King of the Mountains

The King of the Mountains (KoM; Gran Premio della Montagna or GPM in Italian) is the title given to the best climber in a cycling road race; usually and officially known as the Mountains classification. For women’s cycle racing, a similar term, Queen of the Mountains (QoM) is used. While the title may be given to the rider who achieves the highest position over several designated climbs in a single-day road race, it is more usually applied to stage races (for example, the Grand Tours, Tour de France, Giro d’Italia, Vuelta a España and smaller races like the Tour of California) where points are accumulated over the duration of the whole race. In the Tour de France, at the top of each significant climb, points are awarded to the riders who are first over the top. The climbs are categorised from 1 (most difficult) to 4 (least difficult) based on their steepness and length. A fifth category, called Hors categorie (outside category) applies to mountains rated even more severe than first category. Similar ratings apply to climbs in the other major Tours.
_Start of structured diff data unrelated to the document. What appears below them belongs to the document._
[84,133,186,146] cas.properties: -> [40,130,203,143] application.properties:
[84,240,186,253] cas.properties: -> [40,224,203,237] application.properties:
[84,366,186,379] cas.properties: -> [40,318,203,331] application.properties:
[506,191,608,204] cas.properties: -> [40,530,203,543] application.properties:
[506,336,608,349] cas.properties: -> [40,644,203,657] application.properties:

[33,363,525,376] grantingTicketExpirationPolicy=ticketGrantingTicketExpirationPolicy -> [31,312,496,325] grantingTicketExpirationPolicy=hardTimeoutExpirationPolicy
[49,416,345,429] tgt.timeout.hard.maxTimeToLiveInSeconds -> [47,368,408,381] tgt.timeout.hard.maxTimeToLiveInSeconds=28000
In the Tour de France, the leader in the mountains competition wears a distinctive polka dot jersey (French: maillot à pois rouge). Although the King of the Mountains was first recognised in the 1933 Tour de France, the distinctive jersey was not introduced until 1975. In the Giro, the King of the Mountains leader wore a green jersey through 2011; beginning in 2012, the jersey will change to blue at the behest of the corporate sponsor of the mountains classification. In the Vuelta several jersey designs have been used, but since 2010 it has been white with red polka dots.